96. During September 2002, Cimilluca became employed by Brown & Company, which is dually registered as both an investment adviser and broker dealer. (TT 686 & 707-08, Vol. 4 & Ex. 7). Cimilluca is listed on the organizational charts as being in charge of trading and operations for the investment advisory 21st Century and being in charge of the trade desk for the investment advisory KW Brown. (TT 99-101, Vol. 1 & Ex. 620). Nonetheless, during May 2004, Cimilluca testified that he had no idea what policies or procedures were in place for the Advisers, that no one spoke to him and he was not aware of any policies or procedures in place regarding same day trading, and that he had no discussions with Ken Brown about the SEC’s examination or any new policies that were to take place after the exam. (TT 684-87, Vol. 4. See also TT 731-32, Vol. 4). In addition, Cimilluca did nothing in response to the SEC’s Deficiency Letter. (TT 699-700, Vol. 4 & Ex. 21A).

97. A few days before he hired Cimillu-ca, Ken Brown reviewed a regulatory filing from Cimilluca’s previous employer that explained Cimilluca’s departure in the following manner: (TT 394-98, Vol. 2; TT 1218-22, Vol. 6 & Exs. 242, 368, 882).

Errors were discovered in a trading profit and loss system. Upon correction, adjusted numbers decreased the overall profits of the department, rendering the division no longer viable. Michael Cimilluca was responsible for maintaining the accuracy of this information.

(See also TT 674, Vol. 4 & Ex. 2).

98. In response to the SEC’s questioning, Cimilluca claimed that he did not recall the substance of any conversation he had with Ken or Wendy Brown about this matter and he did not have an understanding why this language is in his CRD. (TT 692-93 & 812-13, Vol. 4).

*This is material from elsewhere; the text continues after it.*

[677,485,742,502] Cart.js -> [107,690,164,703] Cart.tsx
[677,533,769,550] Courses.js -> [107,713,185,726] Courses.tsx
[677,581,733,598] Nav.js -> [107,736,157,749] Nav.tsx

*129599. Cimilluca created a document, Exhibit 19, which he claimed reflected all trades held overnight in the 180 Account from December 2002 to October 2004. This document is materially false in that numerous trades held overnight during the subject time period are omitted. (TT 767-68 & 810, Vol. 4 & Def. Ex. 19).

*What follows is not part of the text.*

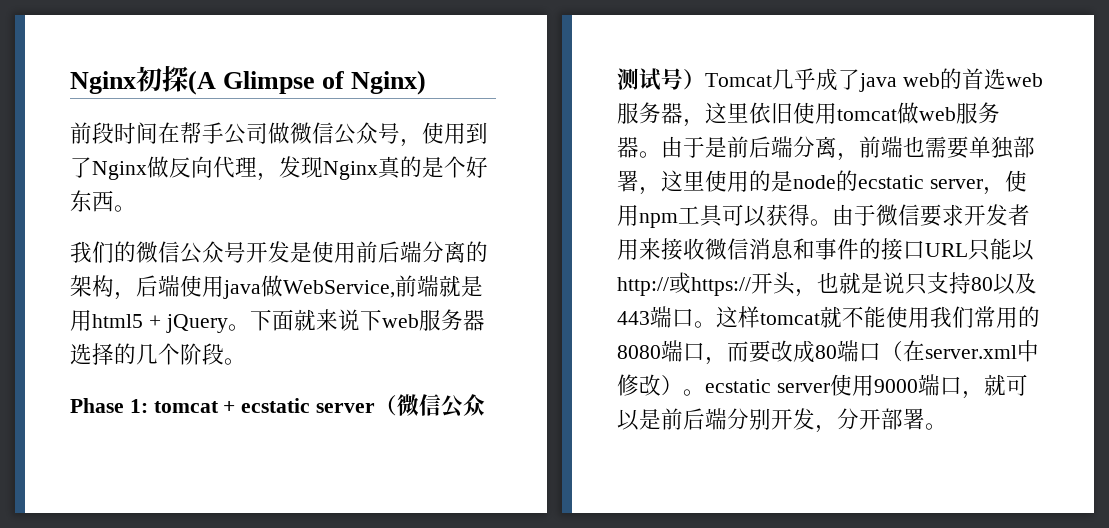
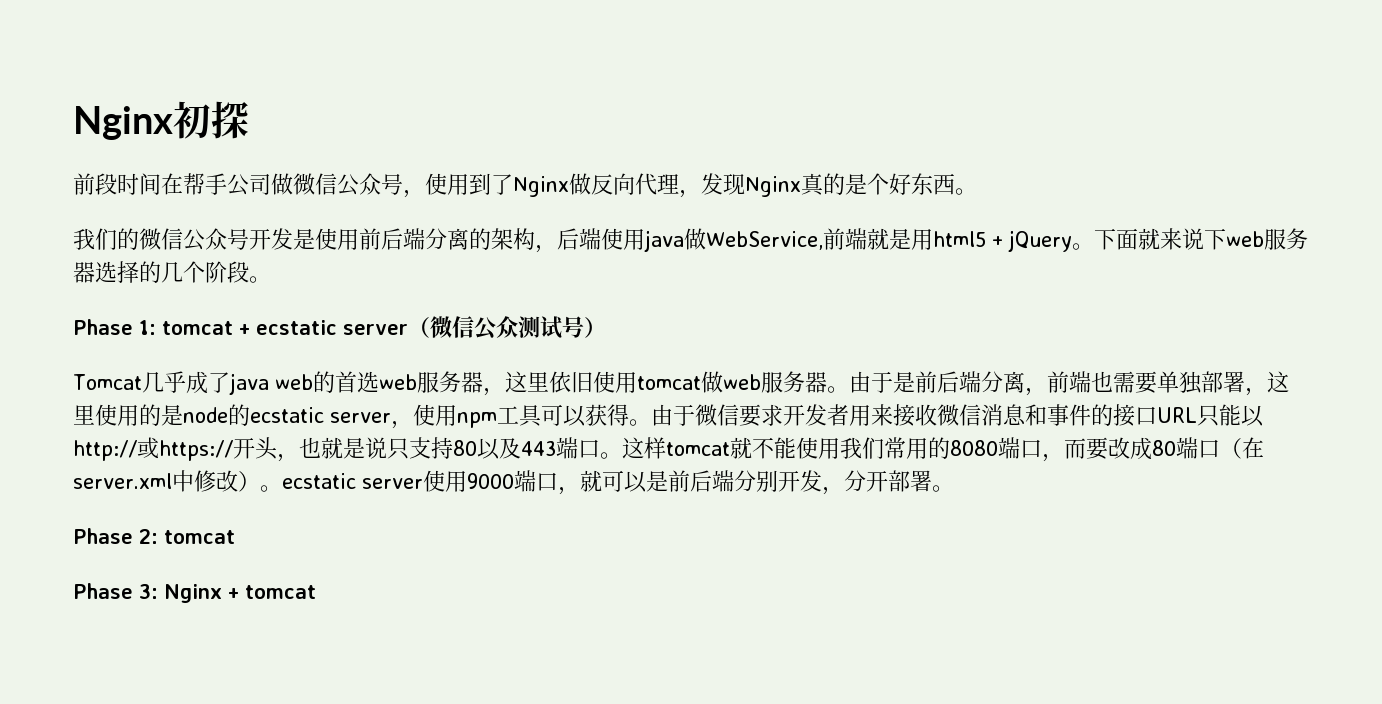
[188,70,427,95] (A Glimpse of Nginx) -> (249, 120) none
(705, 79) none -> (606, 327) //
(947, 426) none -> [73,528,235,544] [73,583,316,603] // Phase 2: tomcat // Phase 3: Nginx + tomcat

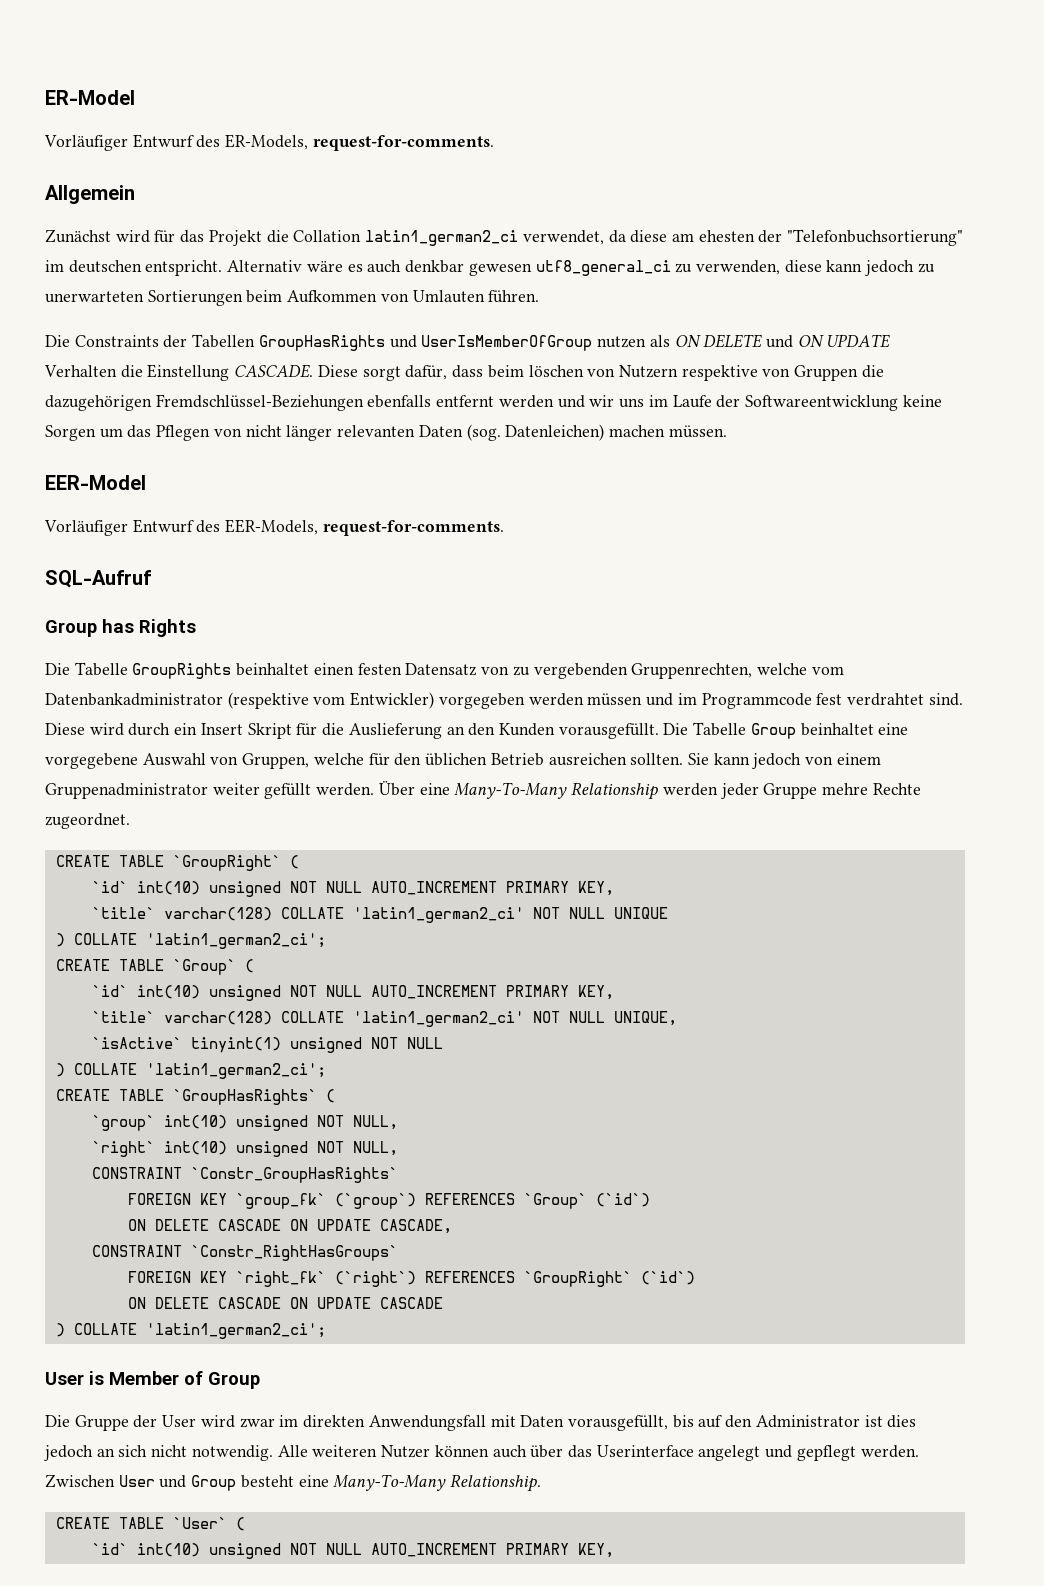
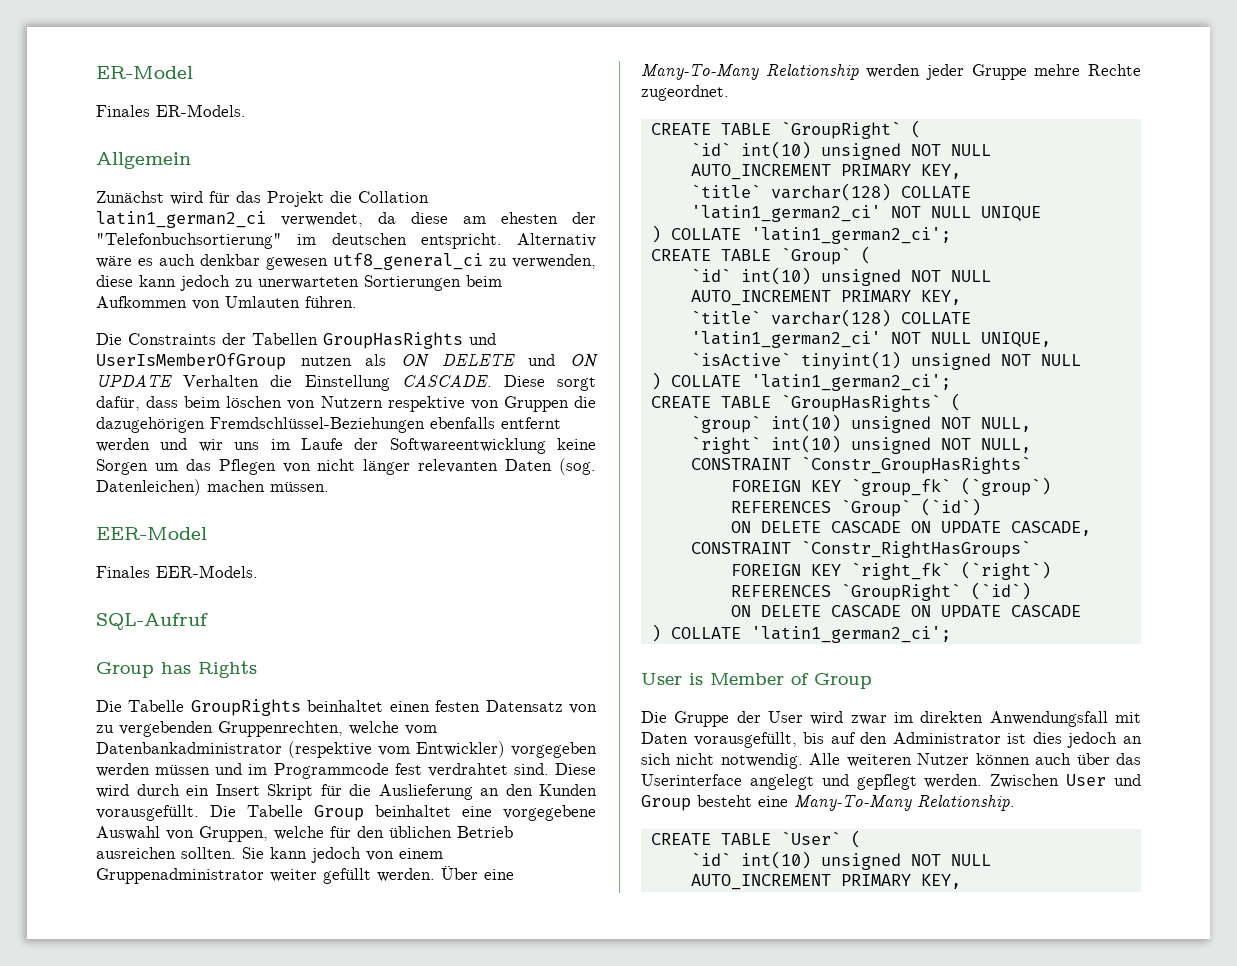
[44,134,494,151] Vorläufiger Entwurf des ER-Models, request-for-comments. -> [96,104,246,117] Finales ER-Models.
[44,519,504,536] Vorläufiger Entwurf des EER-Models, request-for-comments. -> [96,565,258,578] Finales EER-Models.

100. Advent is a portfolio management system used by Defendants and was accurate in calculating the performance of accounts. (TT 469-72, Vol. 3 & Ex. 126). Defendants’ own document produced from Advent showed that the 180 Account went up by hundreds of percent a year. (TT 472-74, Vol. 3 & TT 1481, Vol. 8 & Exs. 115 & 812).

101. In stark contrast, Defendants’ expert witness, who has been involved in the securities industry for more than 40 years, traded in the pits for the Chicago Mercantile Exchange, and day trades his personal account, only makes about 14% to 15% a year from day trading. (TT 1728, Vol. 9). In addition, he has never seen a situation where over a number of years every day trade is profitable. (TT 1728-29, Vol. 9).

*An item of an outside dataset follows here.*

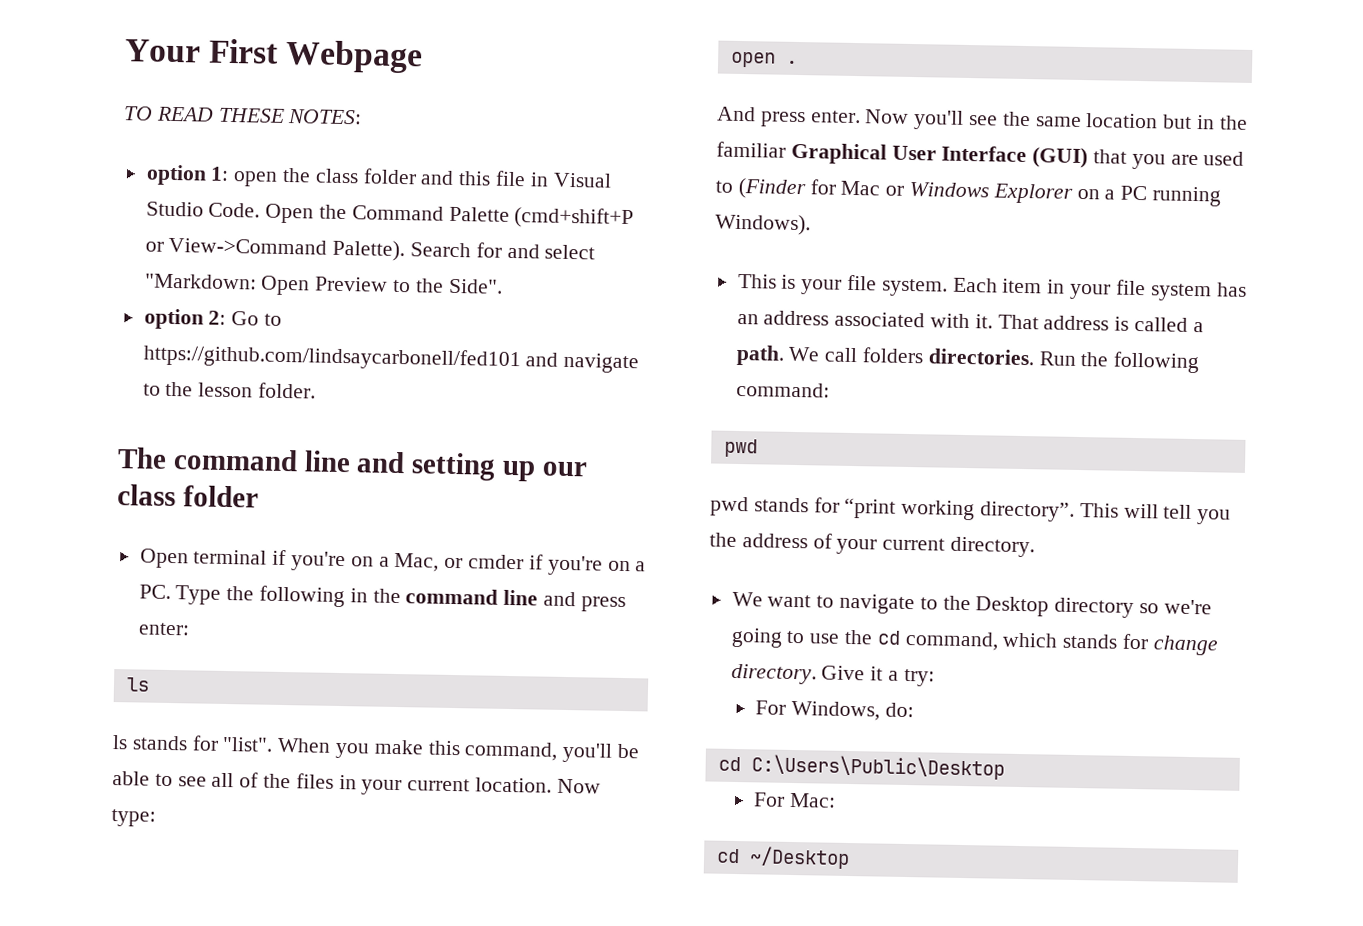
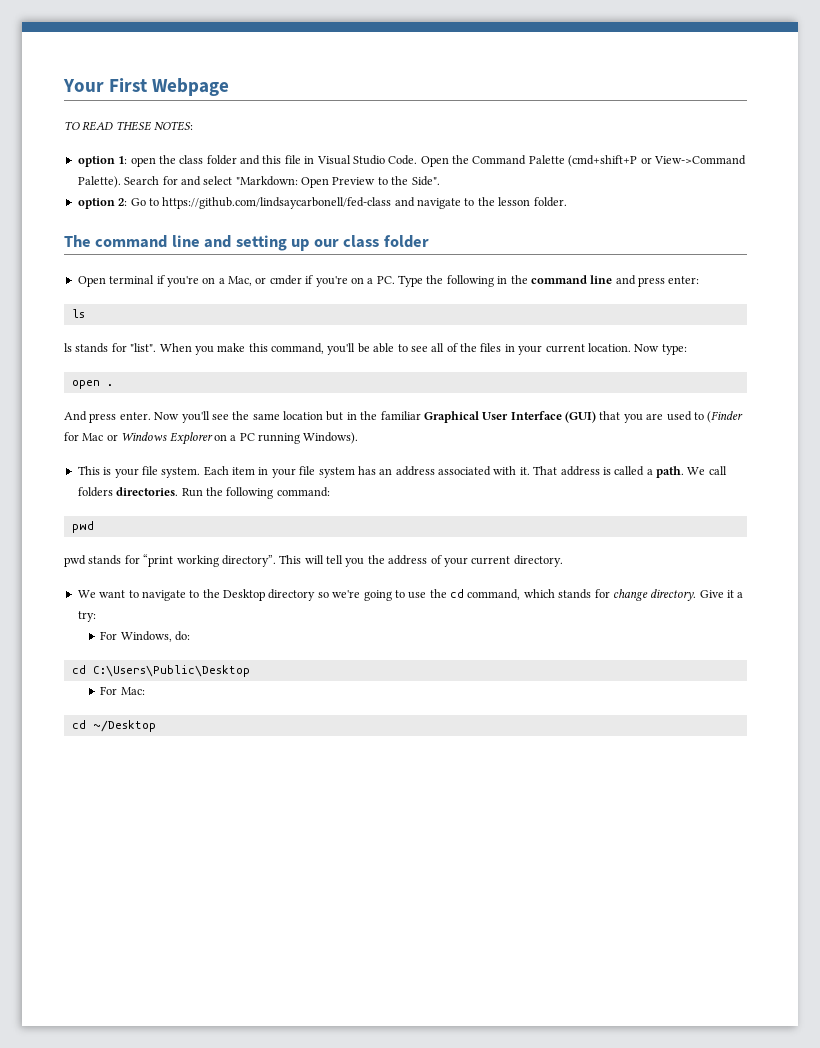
[142,344,521,372] https://github.com/lindsaycarbonell/fed101 -> [162,197,392,209] https://github.com/lindsaycarbonell/fed-class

102. At his previous employer, Cimillu-ca received a salary of $27,000 a year plus 15% of the trading profits after deducting expenses. (TT 395, Vol. 2 & Ex. 882). In his four months trading the Brown Trading Account, Cimilluca received more than $108,000 from Brown & Company. (TT 619, L. 14-21, Vol. 3; TT 1140 & 1224, Vol. 6 & Ex. 117).

103. In 2003, his first full year trading the Brown Trading Account, Brown & Company paid Cimilluca more than $765,000 from the profits he generated for the Brown Trading Account. (TT 619-21, Vol. 3; TT 1224, Vol. 6 & Exs. 118 & 503). In early 2004, he used part of those funds to buy the house in Parkland, Florida where he currently resides. (TT 565-566, Vol. 3 & Ex. 206).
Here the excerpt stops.